Your instructions: Tally the lines below that contain the word "Pueblo", then give the tally alone.

Records shown:
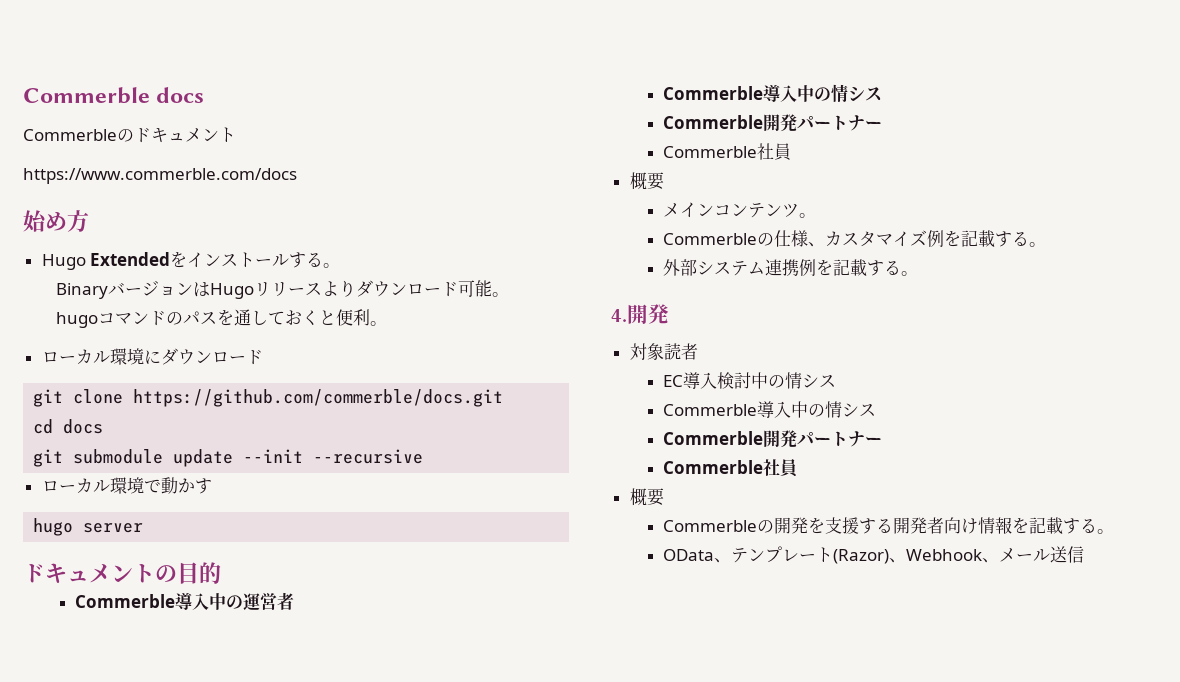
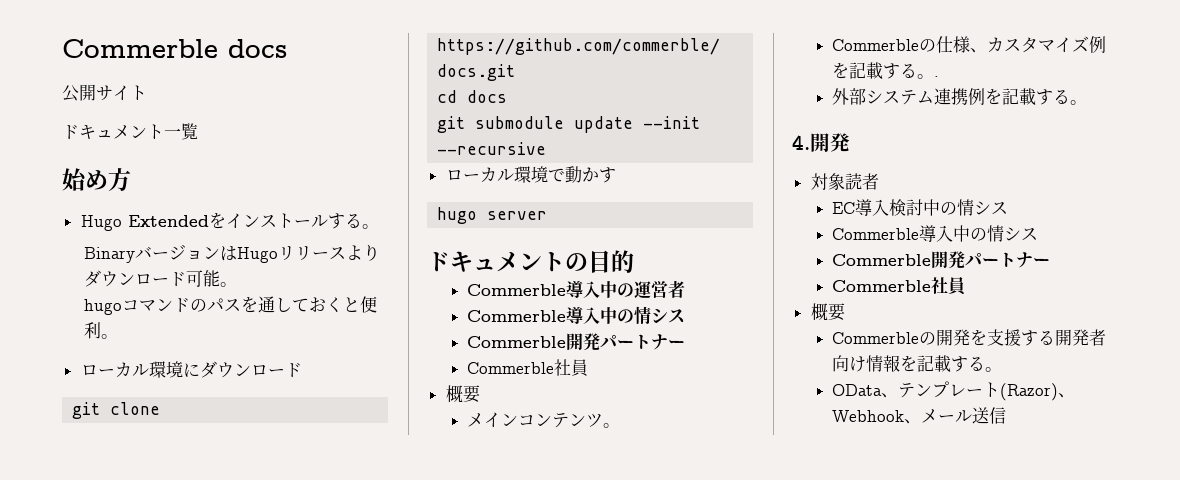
- Commerbleのドキュメント
- https://www.commerble.com/docs
+ 公開サイト
+ ドキュメント一覧
- Commerbleの仕様、カスタマイズ例を記載する。
+ Commerbleの仕様、カスタマイズ例を記載する。.

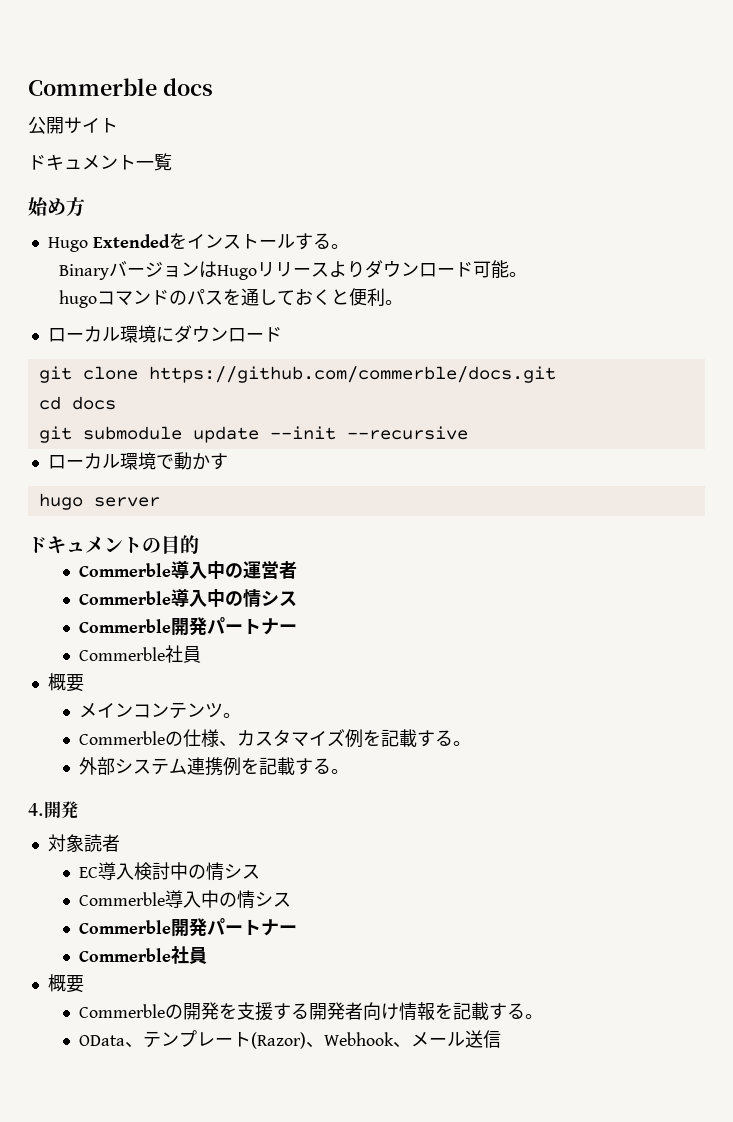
- Commerbleの仕様、カスタマイズ例を記載する。.
+ Commerbleの仕様、カスタマイズ例を記載する。

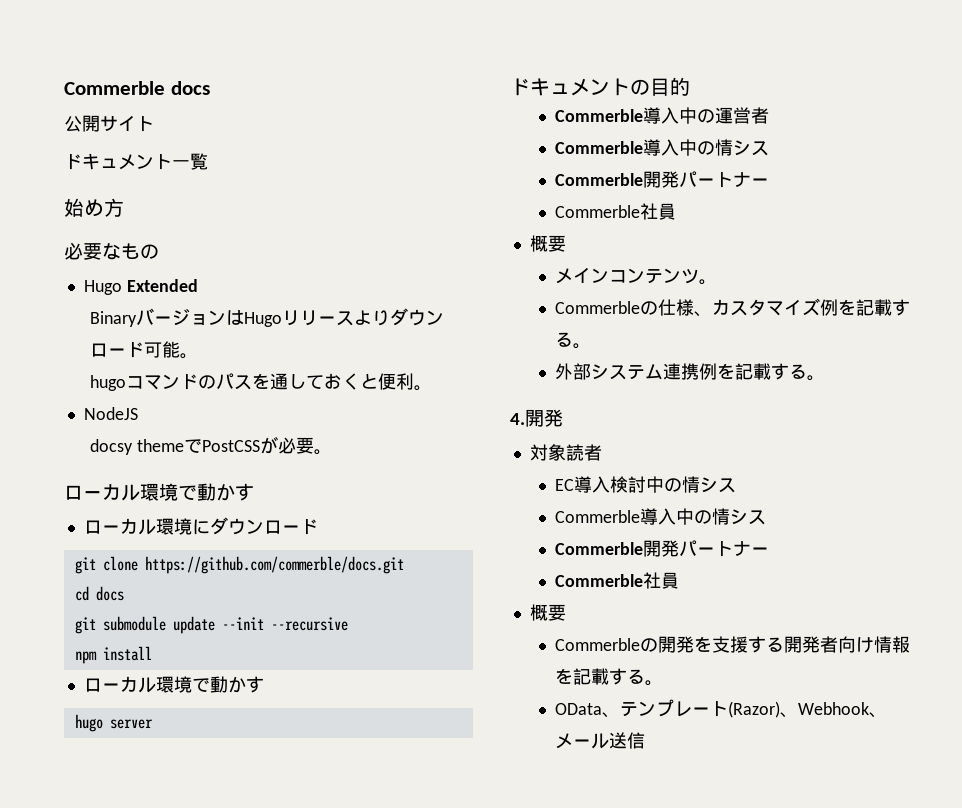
+ 必要なもの
- Hugo Extendedをインストールする。
+ Hugo Extended
+ NodeJS
+ docsy themeでPostCSSが必要。
+ ローカル環境で動かす
+ npm install

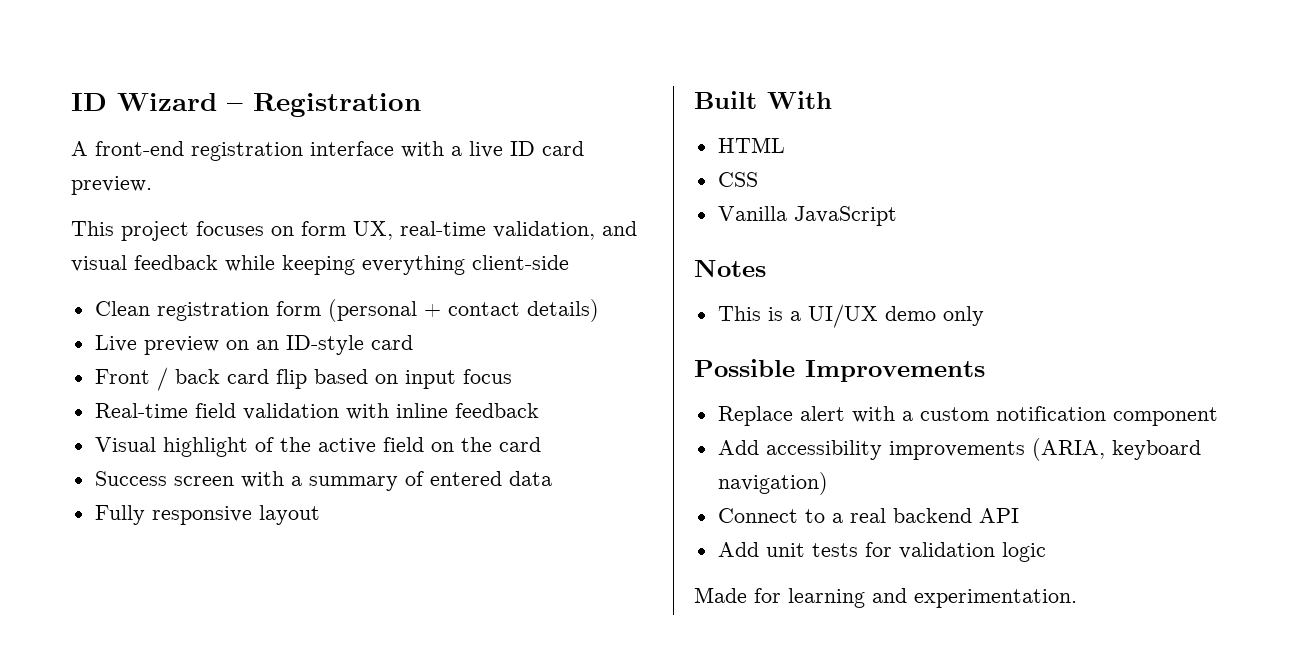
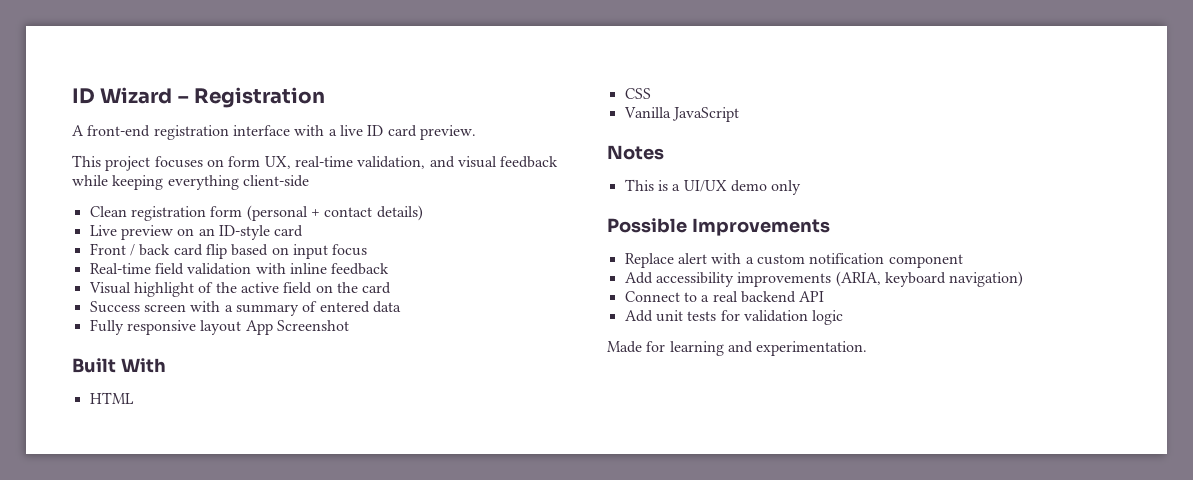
- Fully responsive layout
+ Fully responsive layout App Screenshot

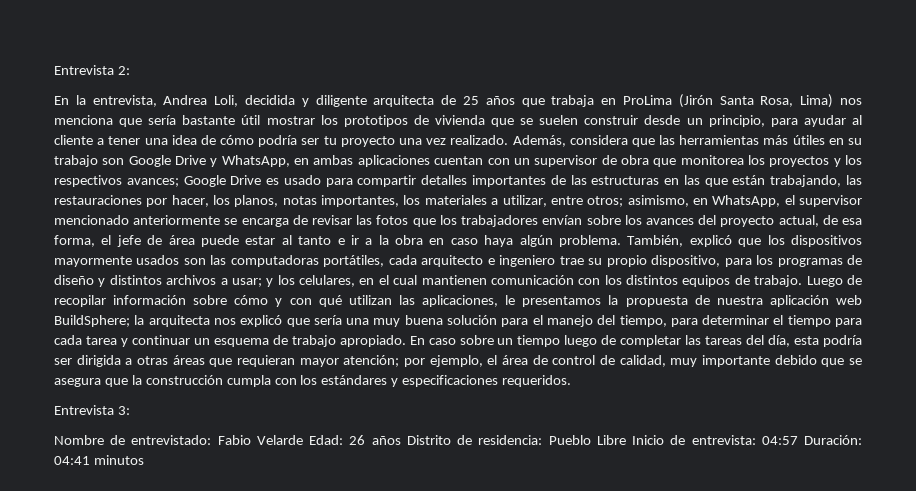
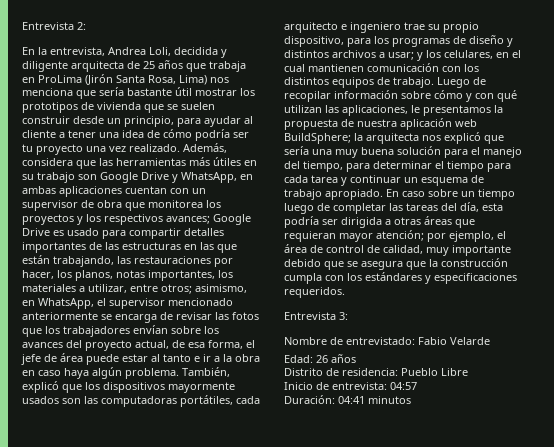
- Nombre de entrevistado: Fabio Velarde Edad: 26 años Distrito de residencia: Pueblo Libre Inicio de entrevista: 04:57 Duración: 04:41 minutos
+ Nombre de entrevistado: Fabio Velarde
+ Edad: 26 años
+ Distrito de residencia: Pueblo Libre
+ Inicio de entrevista: 04:57
+ Duración: 04:41 minutos

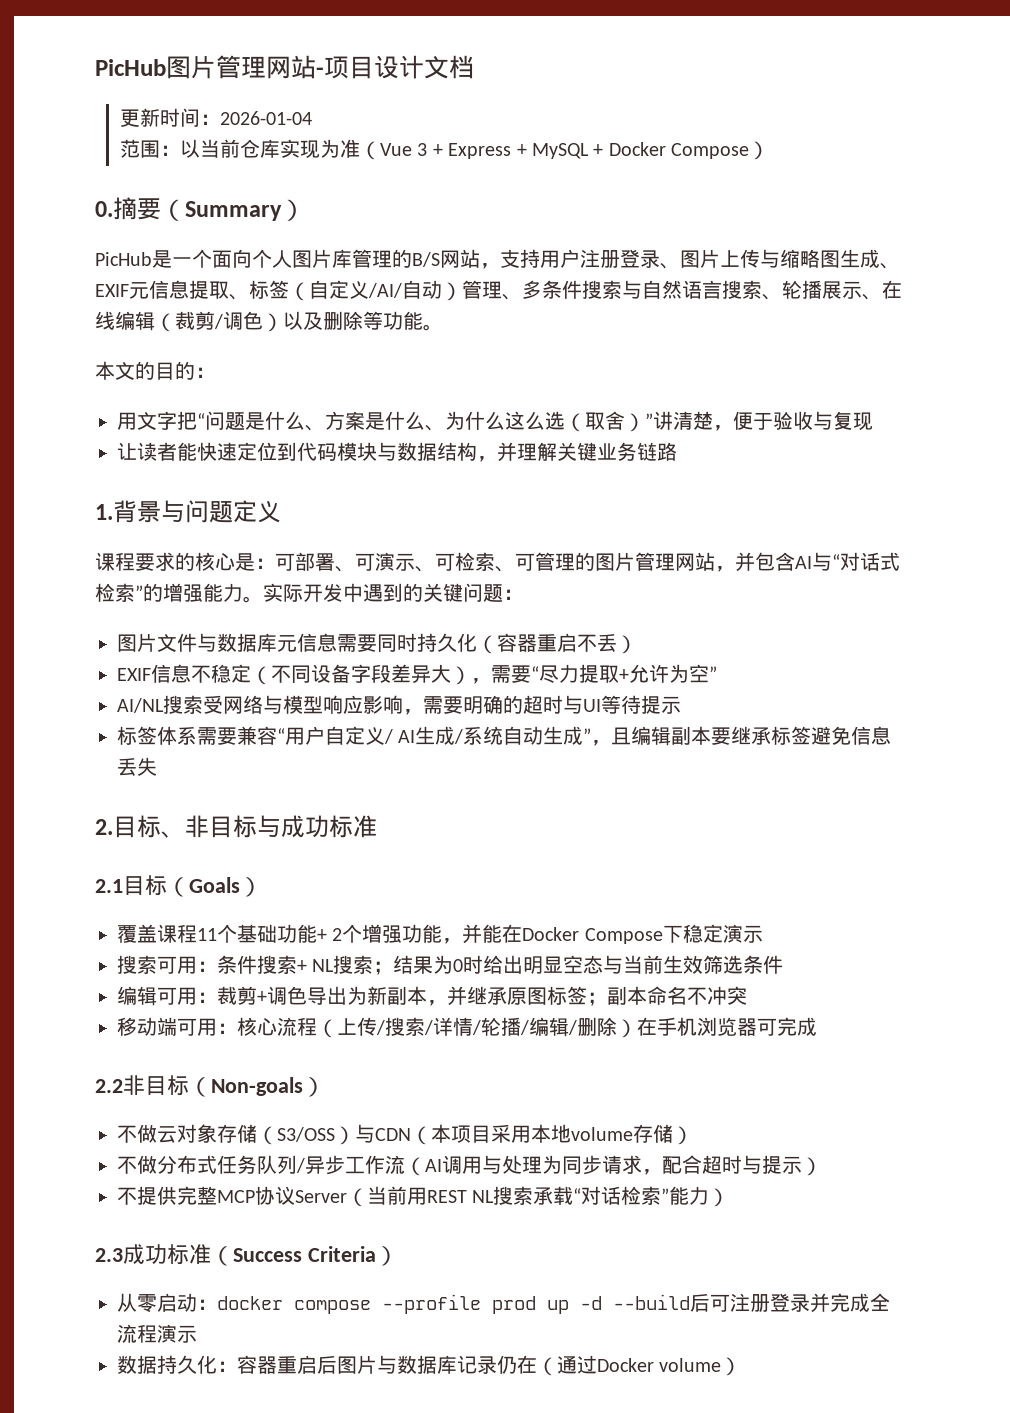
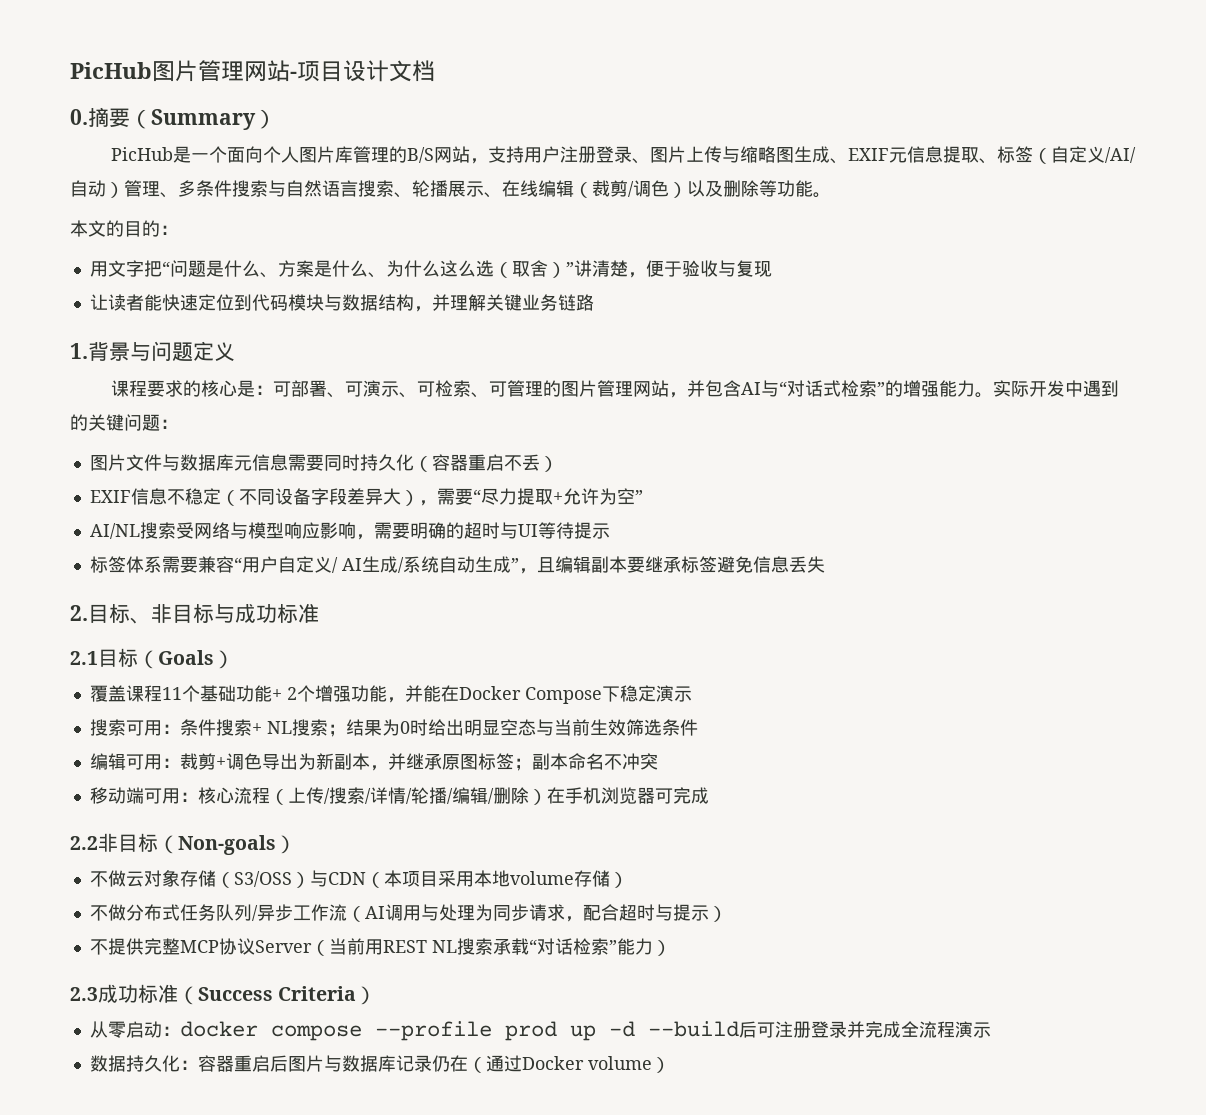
- 更新时间：2026-01-04
- 范围：以当前仓库实现为准（Vue 3 + Express + MySQL + Docker Compose）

Output for this task: 2